Until, for the Wizards, it wasn’t.

 The team lost back-to-back home games, trailing by hefty margins in both. The barrage of reports came the morning after Sunday’s 119-109 loss to Portland.

 “Unfortunately, things get out there,” Brooks said of the reports, which included multiple verbal altercations among teammates. “You always talk about keeping everything in but like I said, I’ve been in this league for a long time and when you have the start that you have, I should get criticized and I understand that. I have thick skin and I can handle that.”
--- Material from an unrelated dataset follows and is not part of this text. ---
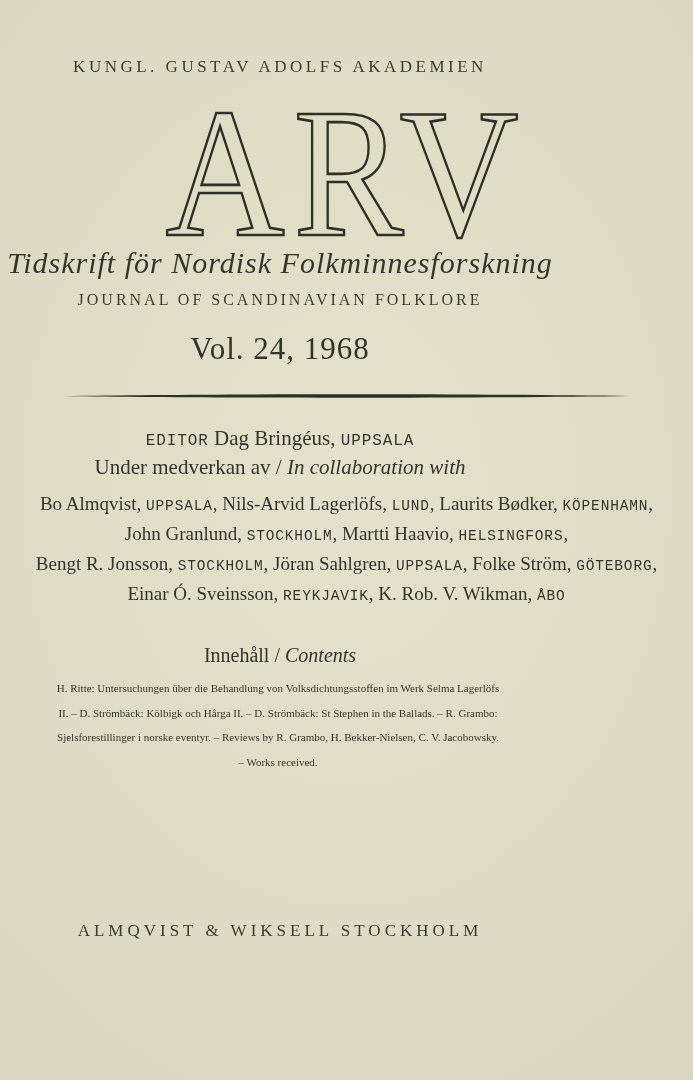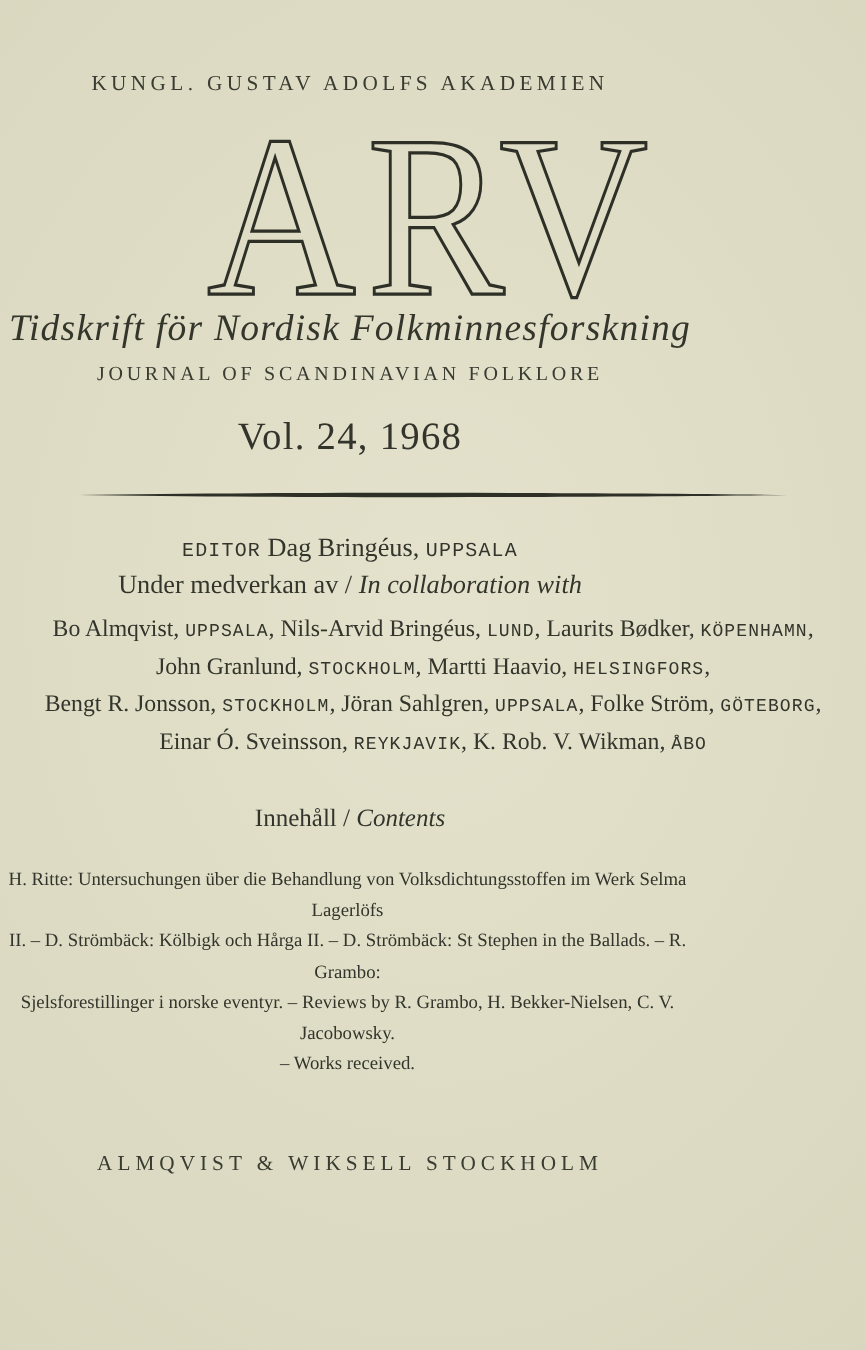", Nils-Arvid Bringéus," span.seg-normal { text: Bringéus -> Lagerlöfs }
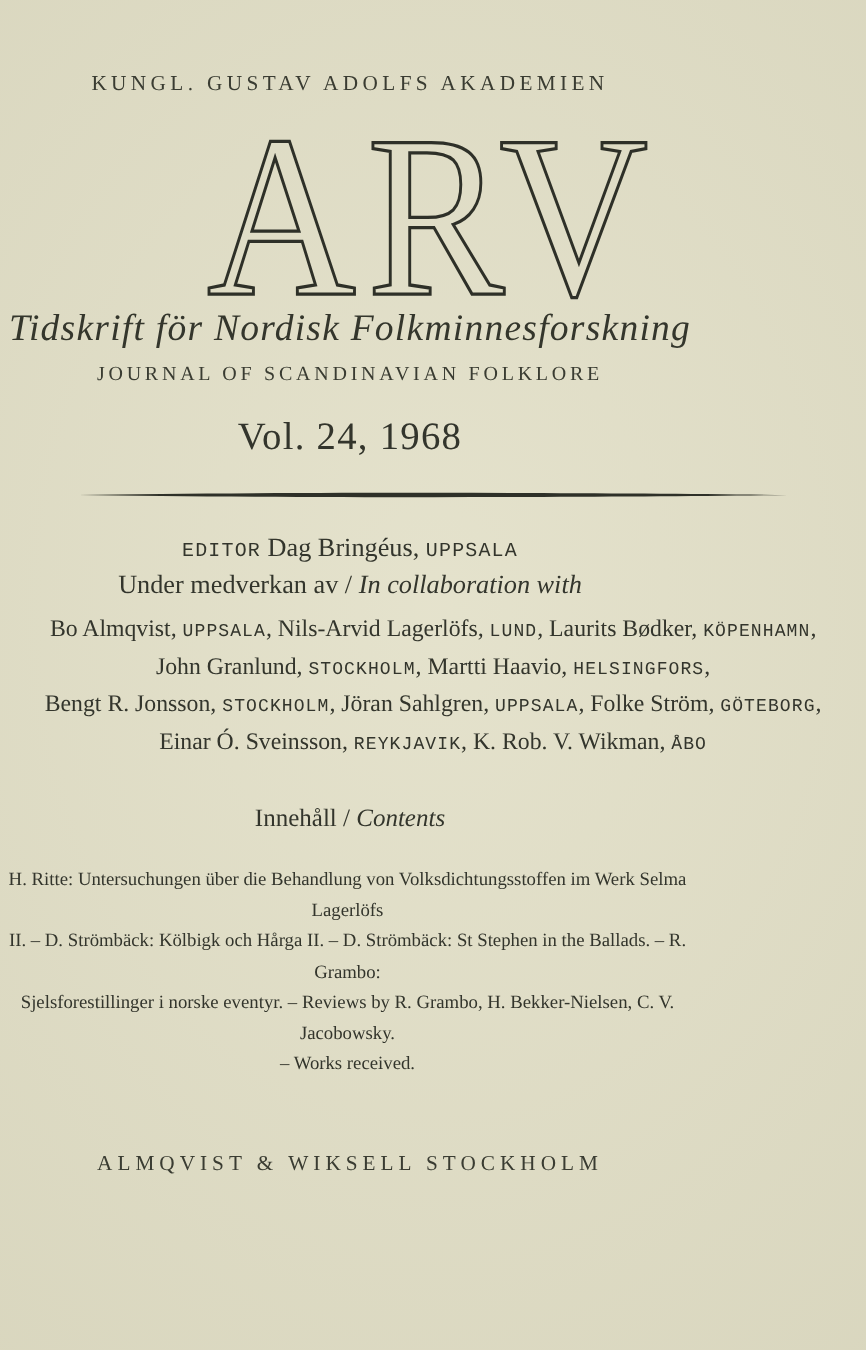"H. Ritte: Untersuchungen über die" .contents-lines { font-size: 15px -> 11px; top: 692px -> 676px }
“What happened in practice happened in practice,” Bradley Beal said. “Practice is closed. Practice is not a public thing. It got heated. You guys know that. Practice, I mean it's happened in this organization and every organization around the league. High school, college, it happens.”
Wall joined Brooks and Beal with largely explaining away the incident as something of a normal occurrence over an NBA season. Unfortunately, for the Wizards, the defensive struggles in their latest losses are also par for the course this season. The point guard didn’t blame the losses on the practice blowout.

“It wasn’t nothing to do with that, because we had a great practice after that,” Wall said. “We had great shootaround and we just didn’t come out and play well. We didn’t make shots, we didn’t move the ball, we didn’t defend. You can try to translate it to that, but we already know when we don’t play defense and don’t make threes, we’re a terrible team, and we showed that the last two games.”

As for the fine, Wall said simply, “I wasn’t worried about it. I knew it was coming.”

Who knows what’s coming from this team Tuesday and beyond. The Wizards believe they can turn around the season, or at least aren’t publically showing a level of desperation that suggests otherwise. If trades aren’t coming, the fix must come from within.

“You see that we’re not winning. Everyone is frustrated. At the end of the day, we have to be able to communicate with each other so we can learn from it and try to build on things together,” Porter said. “That’s the only way we can start winning games, to rally with each other instead of against each other.”